WHAT IS EXPECTED | Go through the data line by line from the top, retyping each exactly, and end with the line that contains "Results 02:13:10 Wrapping-up".
---------- RECORD EXCERPTS ----------
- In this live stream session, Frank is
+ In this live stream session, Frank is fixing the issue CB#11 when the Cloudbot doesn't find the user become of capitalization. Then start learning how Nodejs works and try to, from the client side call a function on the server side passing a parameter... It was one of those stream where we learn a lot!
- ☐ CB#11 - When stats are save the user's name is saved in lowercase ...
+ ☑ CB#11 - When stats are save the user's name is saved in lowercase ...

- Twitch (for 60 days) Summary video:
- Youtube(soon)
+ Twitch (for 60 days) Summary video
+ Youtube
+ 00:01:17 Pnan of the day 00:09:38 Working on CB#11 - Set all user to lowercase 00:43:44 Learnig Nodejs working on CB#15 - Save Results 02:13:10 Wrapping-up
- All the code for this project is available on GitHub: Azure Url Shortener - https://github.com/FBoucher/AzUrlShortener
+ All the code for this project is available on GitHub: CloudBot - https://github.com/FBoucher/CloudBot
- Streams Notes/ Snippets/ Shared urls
----------
RESPONSE BELOW |
- In this live stream session, Frank is
+ In this live stream session, Frank is fixing the issue CB#11 when the Cloudbot doesn't find the user become of capitalization. Then start learning how Nodejs works and try to, from the client side call a function on the server side passing a parameter... It was one of those stream where we learn a lot!
- ☐ CB#11 - When stats are save the user's name is saved in lowercase ...
+ ☑ CB#11 - When stats are save the user's name is saved in lowercase ...

- Twitch (for 60 days) Summary video:
- Youtube(soon)
+ Twitch (for 60 days) Summary video
+ Youtube
+ 00:01:17 Pnan of the day 00:09:38 Working on CB#11 - Set all user to lowercase 00:43:44 Learnig Nodejs working on CB#15 - Save Results 02:13:10 Wrapping-up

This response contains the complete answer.